[[ DATASET CONTENT, beginning ]]

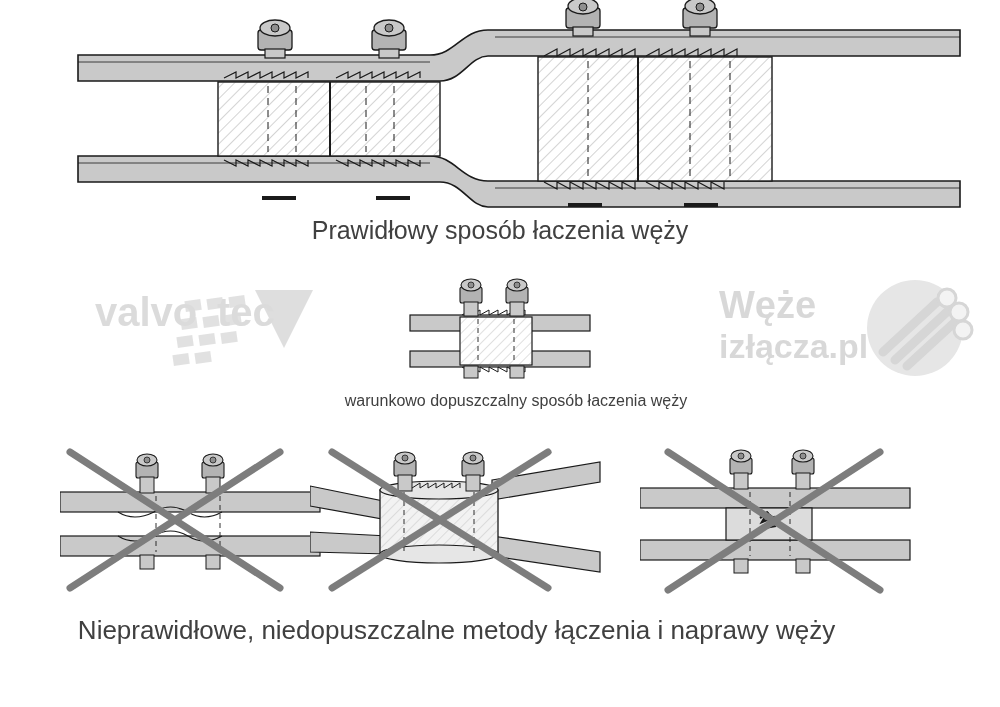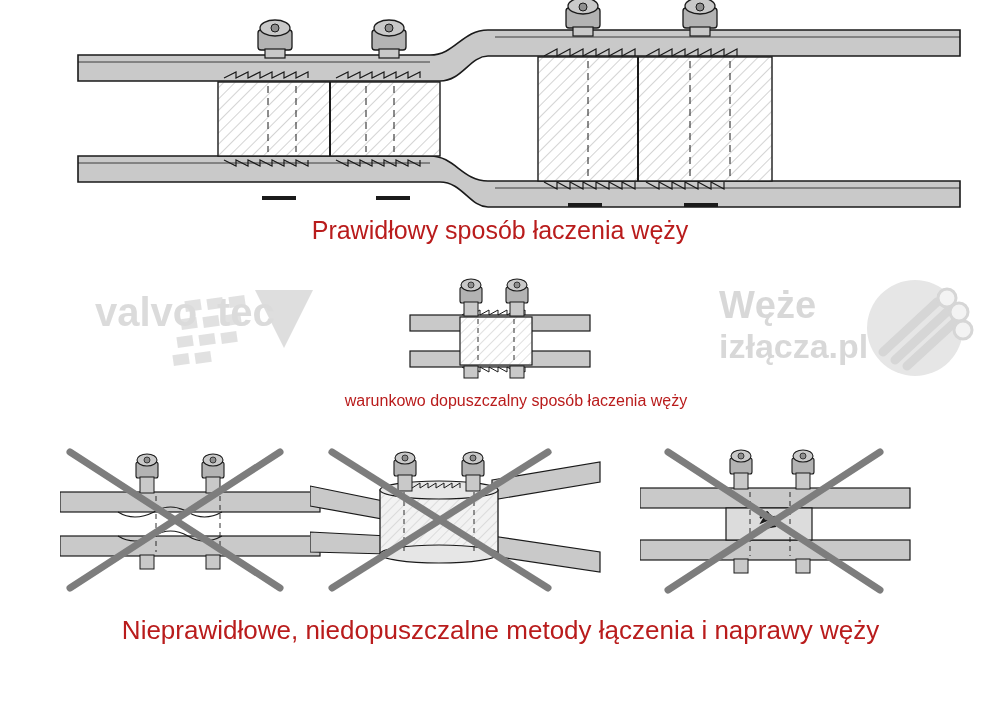"Prawidłowy sposób łaczenia węży" .cap { color: #b91c1c -> #404040 }
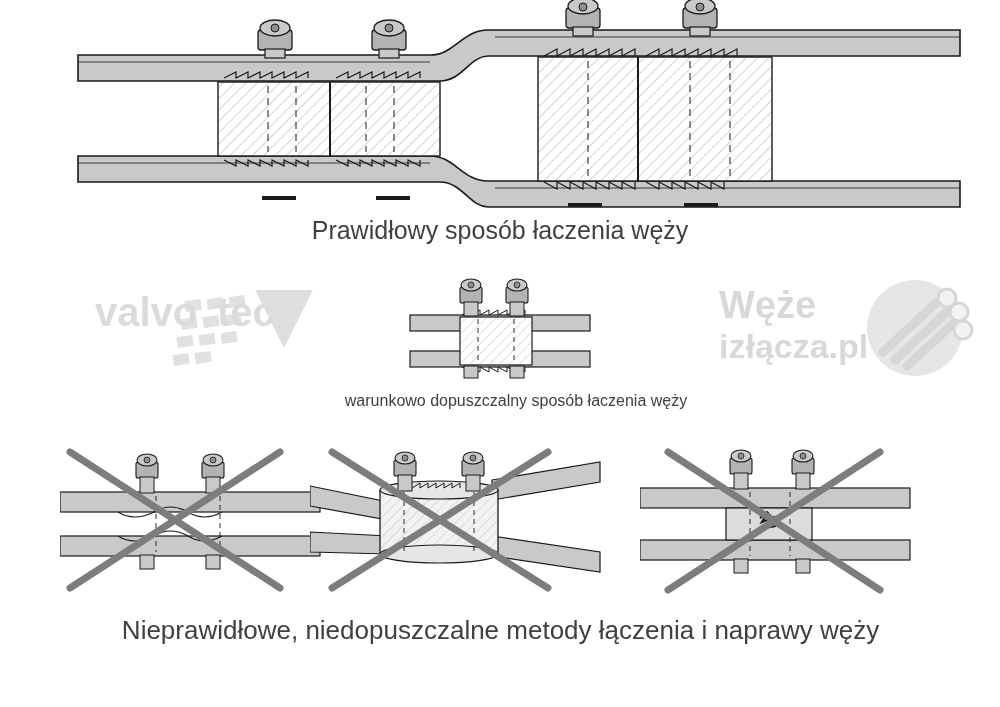"Nieprawidłowe, niedopuszczalne metody" #caption-incorrect { padding-left: 44px -> none }
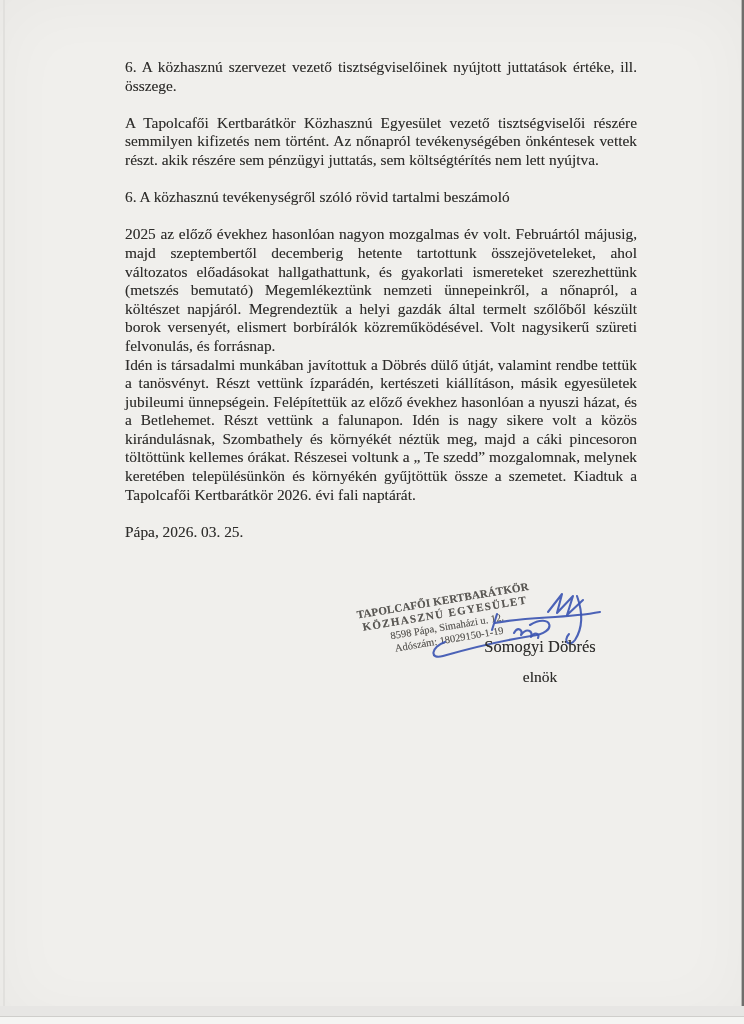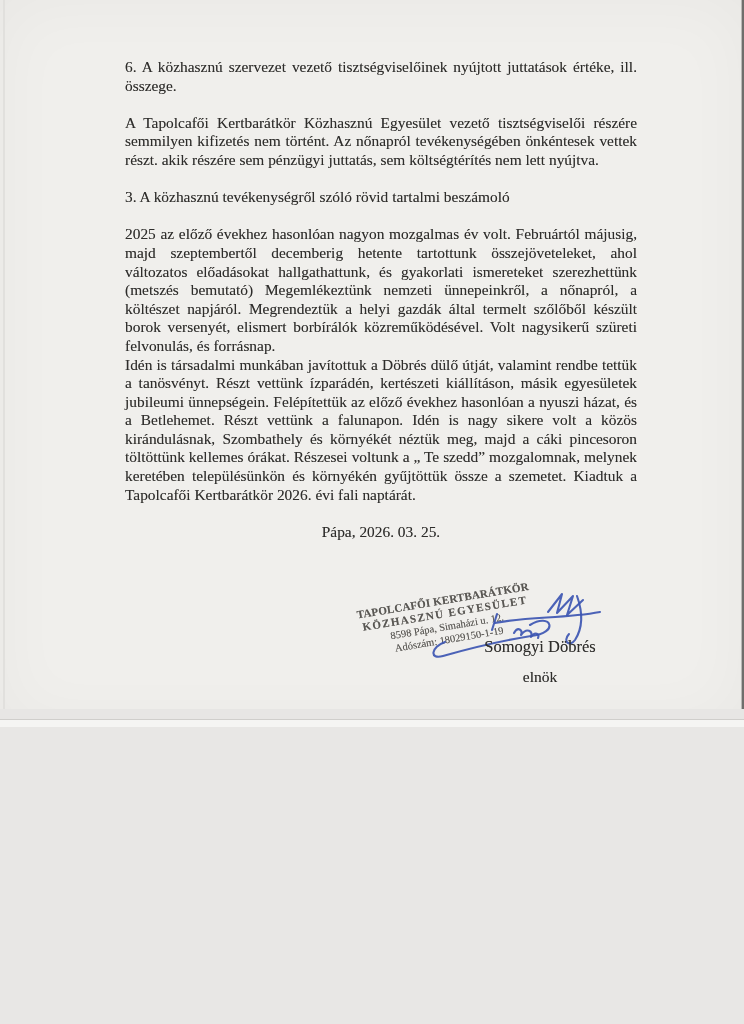"6. A közhasznú szervezet vezető" .page { height: 727px -> 1024px }
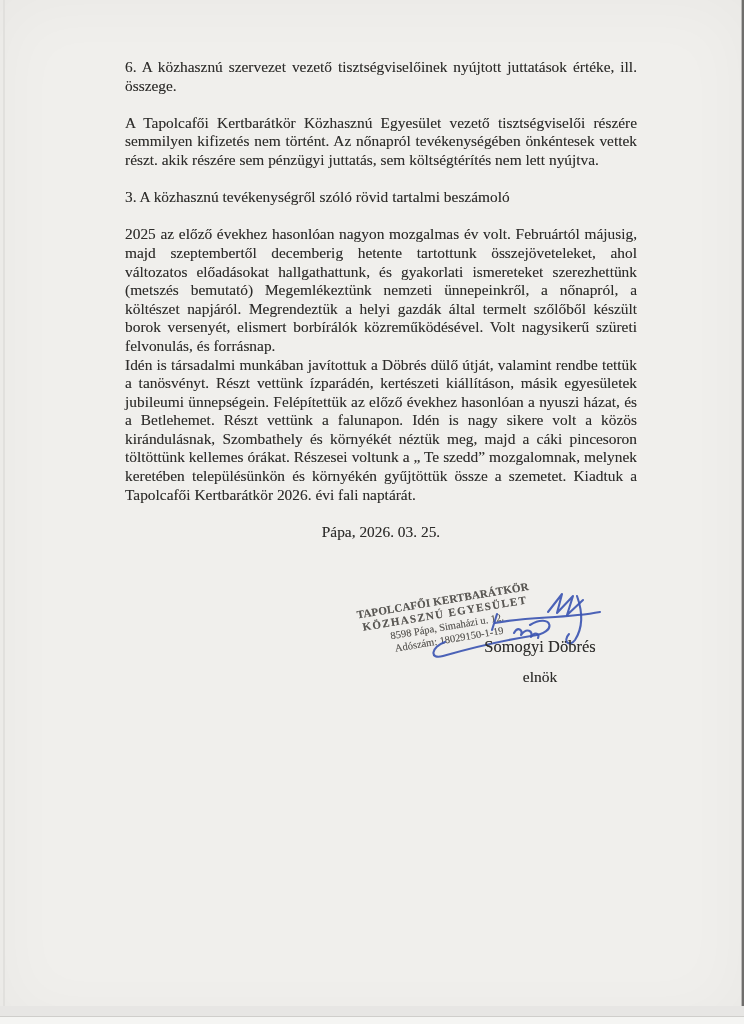"3. A közhasznú tevékenységről szóló" p { text: 3 -> 6 }
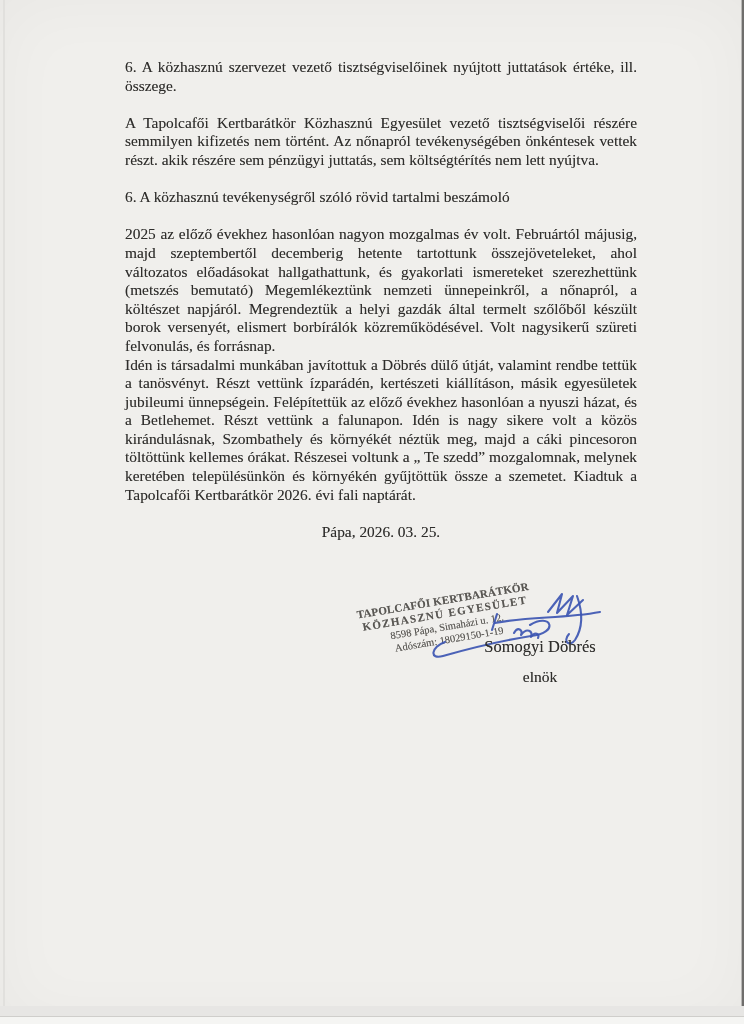"Pápa, 2026. 03. 25." .dateline { text-align: center -> left }
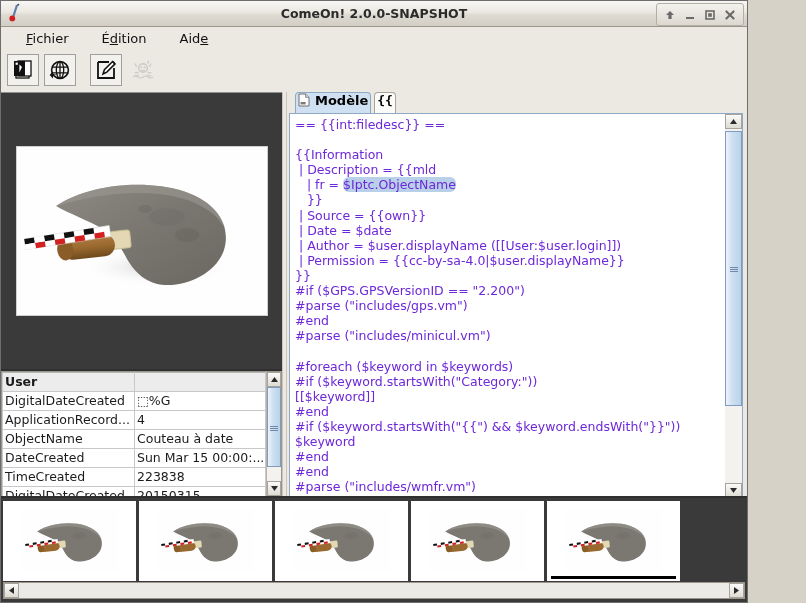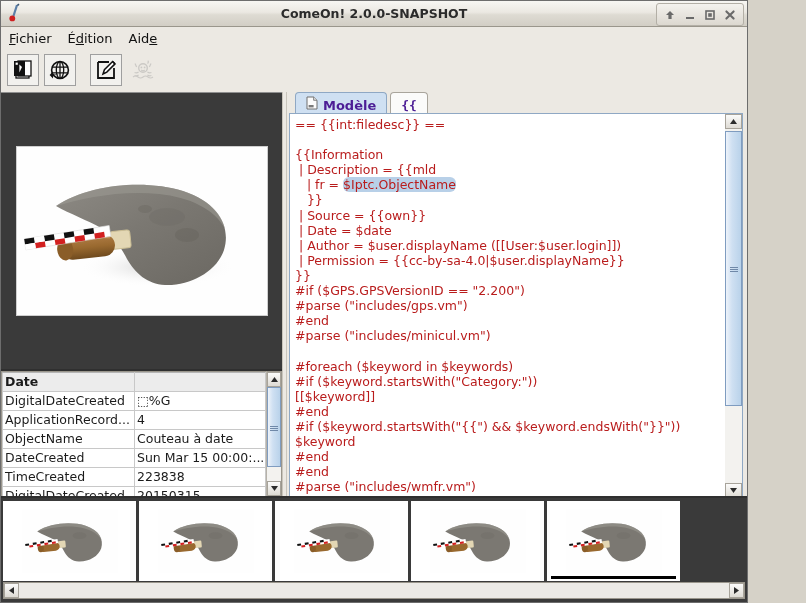"Fichier" .menu-item .mn { margin-left: none -> 17px }
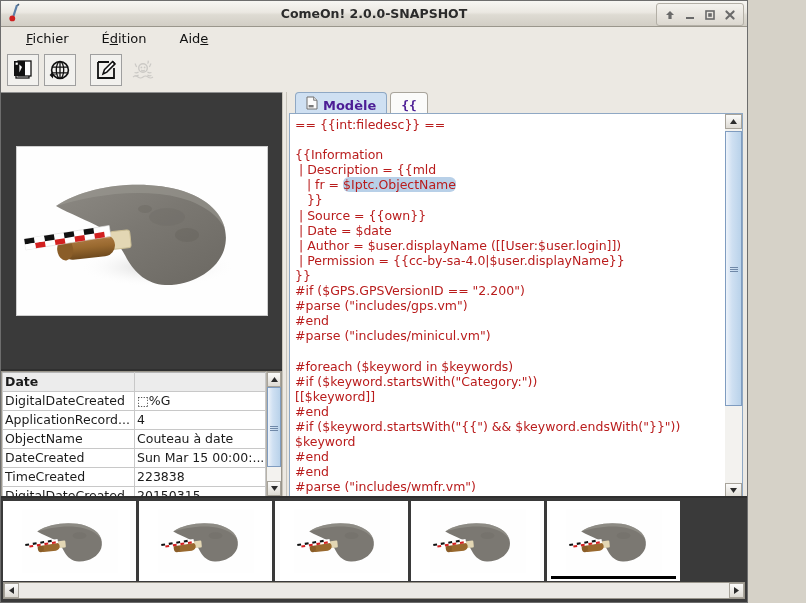"Modèle" .tab { align-items: flex-end -> flex-start; color: #4c1d95 -> #000000; padding: 0 10px -> 0 2px }
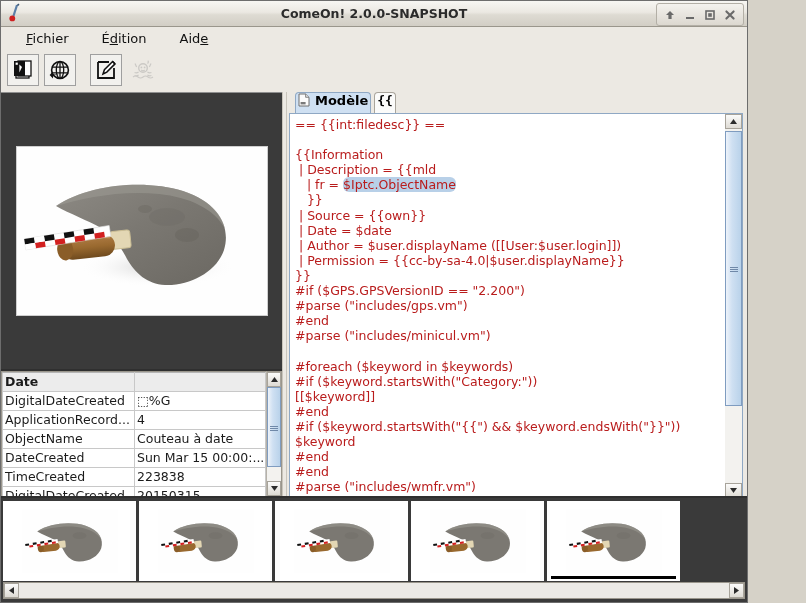"== {{int:filedesc}} ==" #editor { color: #b91c1c -> #6d28d9 }
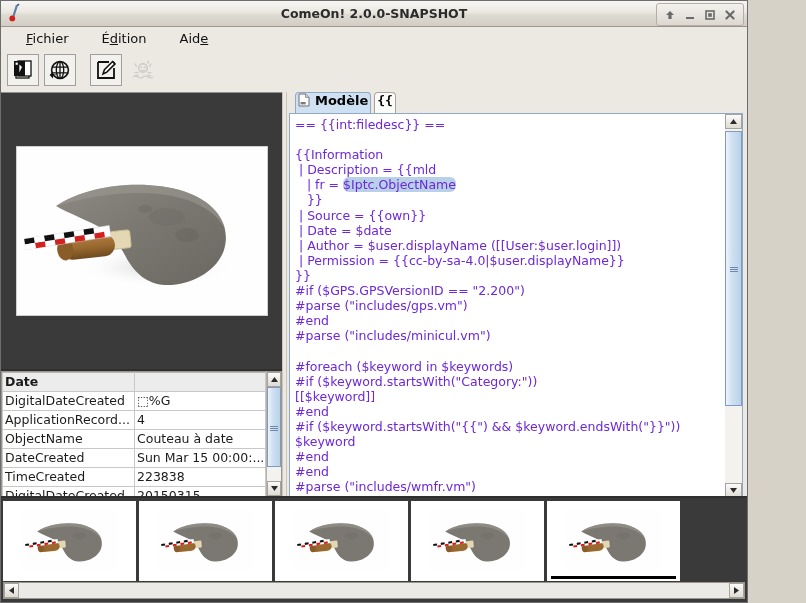"Date" td.k { text: Date -> User }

[[ DATASET CONTENT, end ]]

* **WHAT TO WORK ON**
Every line above should be reproduced exactly, please, with no pictures included.

* **RESULT FOR THIS TASK**
"Prawidłowy sposób łaczenia węży" .cap { color: #b91c1c -> #404040 }
"Nieprawidłowe, niedopuszczalne metody" #caption-incorrect { padding-left: 44px -> none }
"6. A közhasznú szervezet vezető" .page { height: 727px -> 1024px }
"3. A közhasznú tevékenységről szóló" p { text: 3 -> 6 }
"Pápa, 2026. 03. 25." .dateline { text-align: center -> left }
"Fichier" .menu-item .mn { margin-left: none -> 17px }
"Modèle" .tab { align-items: flex-end -> flex-start; color: #4c1d95 -> #000000; padding: 0 10px -> 0 2px }
"== {{int:filedesc}} ==" #editor { color: #b91c1c -> #6d28d9 }
"Date" td.k { text: Date -> User }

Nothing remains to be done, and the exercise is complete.